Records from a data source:
************

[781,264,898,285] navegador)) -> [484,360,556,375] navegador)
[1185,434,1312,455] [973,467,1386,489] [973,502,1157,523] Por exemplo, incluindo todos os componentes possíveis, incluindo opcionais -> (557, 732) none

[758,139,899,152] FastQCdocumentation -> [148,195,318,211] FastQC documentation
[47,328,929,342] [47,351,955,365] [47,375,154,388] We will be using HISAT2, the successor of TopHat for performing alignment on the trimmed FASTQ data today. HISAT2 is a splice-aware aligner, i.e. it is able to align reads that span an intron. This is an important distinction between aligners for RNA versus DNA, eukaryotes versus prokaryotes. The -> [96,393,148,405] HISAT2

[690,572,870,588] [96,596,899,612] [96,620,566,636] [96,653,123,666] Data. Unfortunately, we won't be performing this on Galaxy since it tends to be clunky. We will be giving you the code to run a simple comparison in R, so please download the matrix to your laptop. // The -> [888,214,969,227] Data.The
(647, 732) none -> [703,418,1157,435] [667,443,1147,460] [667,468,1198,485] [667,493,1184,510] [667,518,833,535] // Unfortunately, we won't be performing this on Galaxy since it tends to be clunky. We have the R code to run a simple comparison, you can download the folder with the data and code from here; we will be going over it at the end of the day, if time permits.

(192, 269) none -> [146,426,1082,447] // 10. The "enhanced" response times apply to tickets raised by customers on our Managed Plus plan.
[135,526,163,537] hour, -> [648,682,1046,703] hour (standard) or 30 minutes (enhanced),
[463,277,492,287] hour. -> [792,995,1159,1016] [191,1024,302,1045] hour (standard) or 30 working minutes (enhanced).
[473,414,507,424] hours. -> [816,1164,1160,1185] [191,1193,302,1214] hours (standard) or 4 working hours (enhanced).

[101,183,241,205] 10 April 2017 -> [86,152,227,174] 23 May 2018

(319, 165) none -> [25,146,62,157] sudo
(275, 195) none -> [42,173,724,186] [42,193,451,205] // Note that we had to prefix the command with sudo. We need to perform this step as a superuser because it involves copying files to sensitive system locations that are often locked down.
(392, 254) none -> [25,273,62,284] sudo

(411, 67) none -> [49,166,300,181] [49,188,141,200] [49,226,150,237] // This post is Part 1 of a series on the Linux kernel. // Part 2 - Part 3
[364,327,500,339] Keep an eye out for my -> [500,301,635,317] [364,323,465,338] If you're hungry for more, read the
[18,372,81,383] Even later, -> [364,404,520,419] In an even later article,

************

Restating every entry above word for word is the whole task.

◆ **Reply to the task**:
[781,264,898,285] navegador)) -> [484,360,556,375] navegador)
[1185,434,1312,455] [973,467,1386,489] [973,502,1157,523] Por exemplo, incluindo todos os componentes possíveis, incluindo opcionais -> (557, 732) none

[758,139,899,152] FastQCdocumentation -> [148,195,318,211] FastQC documentation
[47,328,929,342] [47,351,955,365] [47,375,154,388] We will be using HISAT2, the successor of TopHat for performing alignment on the trimmed FASTQ data today. HISAT2 is a splice-aware aligner, i.e. it is able to align reads that span an intron. This is an important distinction between aligners for RNA versus DNA, eukaryotes versus prokaryotes. The -> [96,393,148,405] HISAT2

[690,572,870,588] [96,596,899,612] [96,620,566,636] [96,653,123,666] Data. Unfortunately, we won't be performing this on Galaxy since it tends to be clunky. We will be giving you the code to run a simple comparison in R, so please download the matrix to your laptop. // The -> [888,214,969,227] Data.The
(647, 732) none -> [703,418,1157,435] [667,443,1147,460] [667,468,1198,485] [667,493,1184,510] [667,518,833,535] // Unfortunately, we won't be performing this on Galaxy since it tends to be clunky. We have the R code to run a simple comparison, you can download the folder with the data and code from here; we will be going over it at the end of the day, if time permits.

(192, 269) none -> [146,426,1082,447] // 10. The "enhanced" response times apply to tickets raised by customers on our Managed Plus plan.
[135,526,163,537] hour, -> [648,682,1046,703] hour (standard) or 30 minutes (enhanced),
[463,277,492,287] hour. -> [792,995,1159,1016] [191,1024,302,1045] hour (standard) or 30 working minutes (enhanced).
[473,414,507,424] hours. -> [816,1164,1160,1185] [191,1193,302,1214] hours (standard) or 4 working hours (enhanced).

[101,183,241,205] 10 April 2017 -> [86,152,227,174] 23 May 2018

(319, 165) none -> [25,146,62,157] sudo
(275, 195) none -> [42,173,724,186] [42,193,451,205] // Note that we had to prefix the command with sudo. We need to perform this step as a superuser because it involves copying files to sensitive system locations that are often locked down.
(392, 254) none -> [25,273,62,284] sudo

(411, 67) none -> [49,166,300,181] [49,188,141,200] [49,226,150,237] // This post is Part 1 of a series on the Linux kernel. // Part 2 - Part 3
[364,327,500,339] Keep an eye out for my -> [500,301,635,317] [364,323,465,338] If you're hungry for more, read the
[18,372,81,383] Even later, -> [364,404,520,419] In an even later article,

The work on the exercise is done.